Identify each line in the records below that contains the word "hcell", and copy it.

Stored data
== == ==

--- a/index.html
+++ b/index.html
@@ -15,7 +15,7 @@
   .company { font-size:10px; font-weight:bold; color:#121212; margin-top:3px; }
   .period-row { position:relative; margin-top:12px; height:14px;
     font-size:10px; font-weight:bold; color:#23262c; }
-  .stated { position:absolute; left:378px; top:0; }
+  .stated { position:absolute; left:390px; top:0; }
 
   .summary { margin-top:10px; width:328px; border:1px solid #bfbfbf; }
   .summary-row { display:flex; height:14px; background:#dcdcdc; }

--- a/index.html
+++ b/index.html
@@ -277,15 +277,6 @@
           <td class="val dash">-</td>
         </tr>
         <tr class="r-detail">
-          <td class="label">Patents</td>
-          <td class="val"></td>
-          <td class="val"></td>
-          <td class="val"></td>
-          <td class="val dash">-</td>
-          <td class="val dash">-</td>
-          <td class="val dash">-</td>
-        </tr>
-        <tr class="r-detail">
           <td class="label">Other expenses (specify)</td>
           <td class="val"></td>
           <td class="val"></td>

== == ==

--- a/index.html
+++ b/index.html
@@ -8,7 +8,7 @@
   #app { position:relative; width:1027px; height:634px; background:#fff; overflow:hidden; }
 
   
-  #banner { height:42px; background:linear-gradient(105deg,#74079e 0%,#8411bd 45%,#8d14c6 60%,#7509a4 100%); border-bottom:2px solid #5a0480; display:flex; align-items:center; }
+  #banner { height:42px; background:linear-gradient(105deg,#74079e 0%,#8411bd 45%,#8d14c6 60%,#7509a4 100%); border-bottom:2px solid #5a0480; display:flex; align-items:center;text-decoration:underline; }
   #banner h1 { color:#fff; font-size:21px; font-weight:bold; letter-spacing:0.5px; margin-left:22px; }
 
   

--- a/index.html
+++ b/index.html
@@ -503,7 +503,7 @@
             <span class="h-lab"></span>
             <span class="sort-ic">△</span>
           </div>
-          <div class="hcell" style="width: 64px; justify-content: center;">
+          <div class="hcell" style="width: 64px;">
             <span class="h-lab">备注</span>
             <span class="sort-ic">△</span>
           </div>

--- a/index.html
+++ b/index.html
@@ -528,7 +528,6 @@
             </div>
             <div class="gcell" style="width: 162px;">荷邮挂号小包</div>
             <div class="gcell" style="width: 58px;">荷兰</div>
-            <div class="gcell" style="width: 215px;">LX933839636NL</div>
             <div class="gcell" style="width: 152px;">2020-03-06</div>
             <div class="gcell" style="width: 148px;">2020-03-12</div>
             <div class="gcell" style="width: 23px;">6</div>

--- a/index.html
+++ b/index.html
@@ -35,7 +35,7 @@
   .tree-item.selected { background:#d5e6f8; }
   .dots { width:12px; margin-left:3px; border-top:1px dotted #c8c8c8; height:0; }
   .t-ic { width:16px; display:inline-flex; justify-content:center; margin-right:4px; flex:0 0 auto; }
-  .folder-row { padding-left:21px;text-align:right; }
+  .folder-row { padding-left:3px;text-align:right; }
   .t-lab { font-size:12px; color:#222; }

== == ==

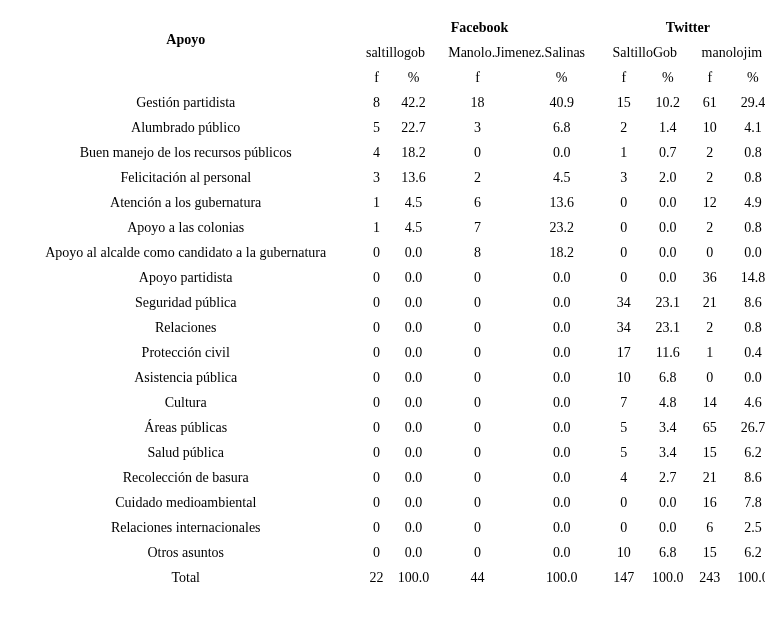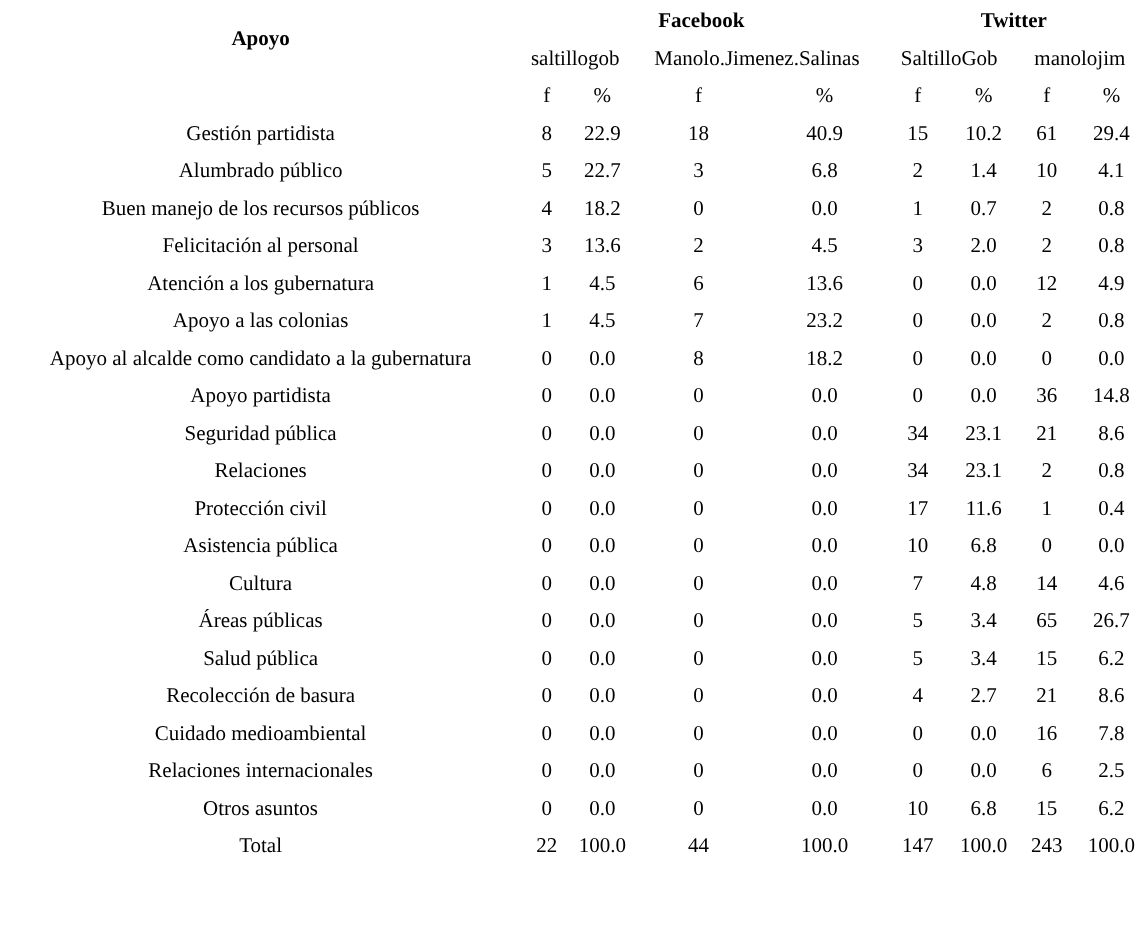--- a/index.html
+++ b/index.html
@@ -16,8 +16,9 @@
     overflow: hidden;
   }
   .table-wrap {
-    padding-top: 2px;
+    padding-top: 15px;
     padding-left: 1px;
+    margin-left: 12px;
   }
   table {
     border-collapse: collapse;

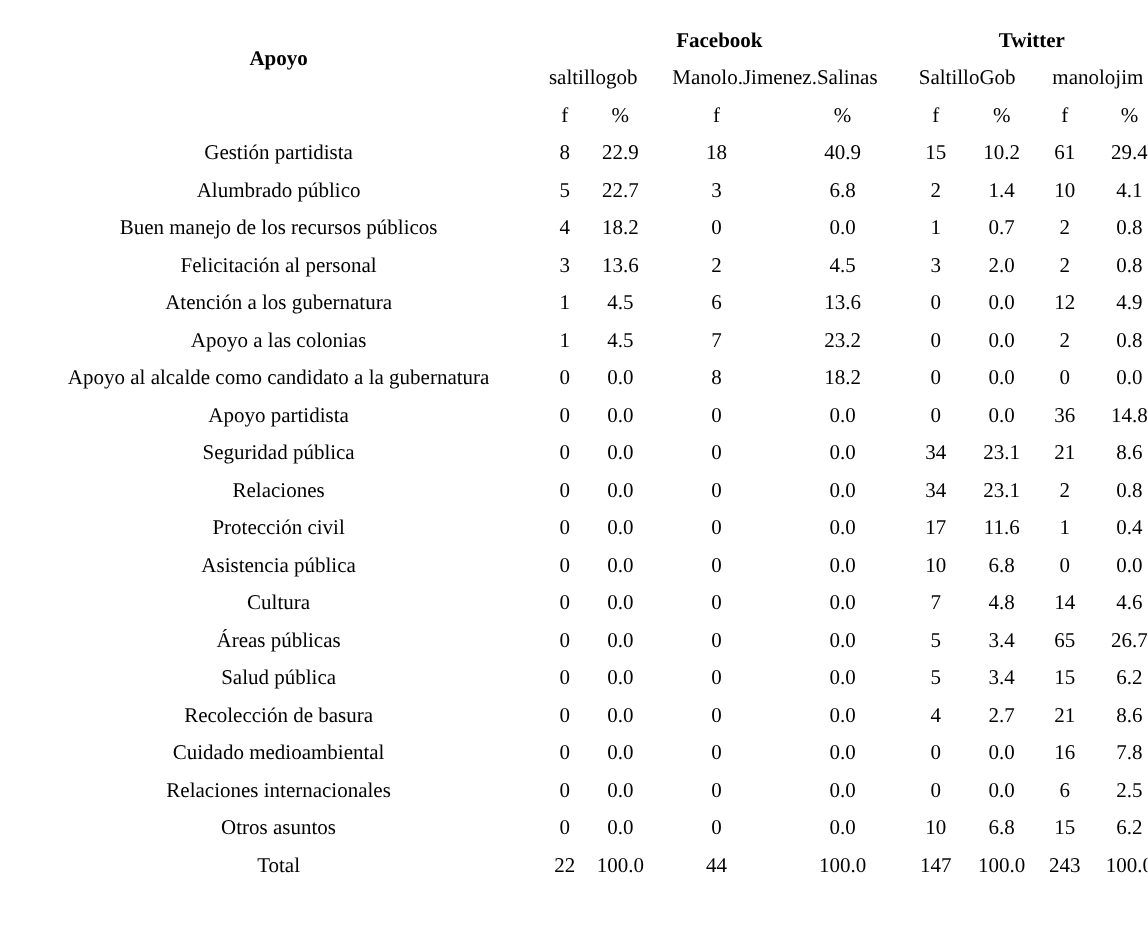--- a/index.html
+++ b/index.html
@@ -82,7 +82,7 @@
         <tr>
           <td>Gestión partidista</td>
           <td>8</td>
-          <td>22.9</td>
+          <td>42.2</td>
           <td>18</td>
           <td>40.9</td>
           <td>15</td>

== == ==

COMPLETED EXERCISE ▸
-          <div class="hcell" style="width: 64px; justify-content: center;">
+          <div class="hcell" style="width: 64px;">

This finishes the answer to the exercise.